EXERCISE BRIEF
Report back every line below that carries the word "number".

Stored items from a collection
☆ ☆ ☆ ☆ ☆ ☆ ☆

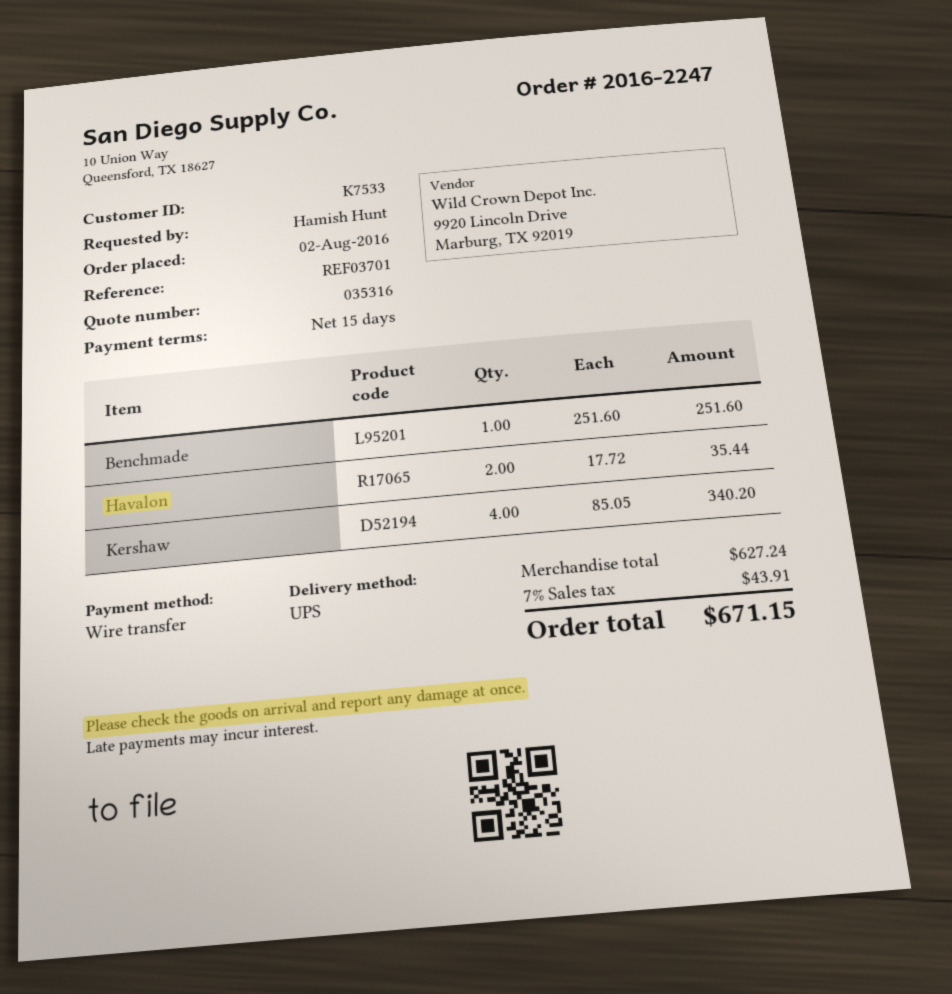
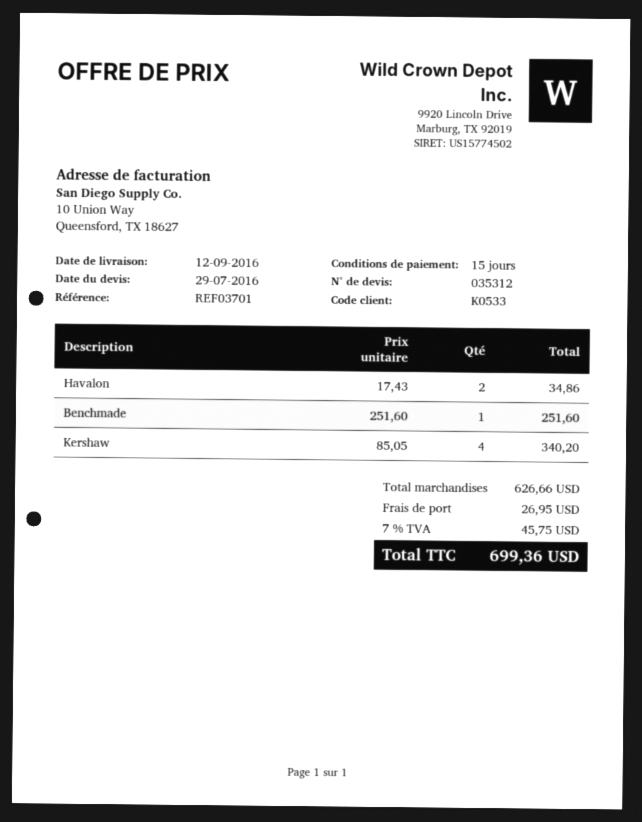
quote number: 035316 -> 035312
customer number: K7533 -> K0533
Havalon: 2 x 17.72 = 35.44 -> 2 x 17.43 = 34.86
subtotal: 627.24 -> 626.66
shipping: none -> 26.95
tax: 7% = 43.91 -> 7% = 45.75
total: 671.15 -> 699.36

☆ ☆ ☆ ☆ ☆ ☆ ☆

SOLUTION
quote number: 035316 -> 035312
customer number: K7533 -> K0533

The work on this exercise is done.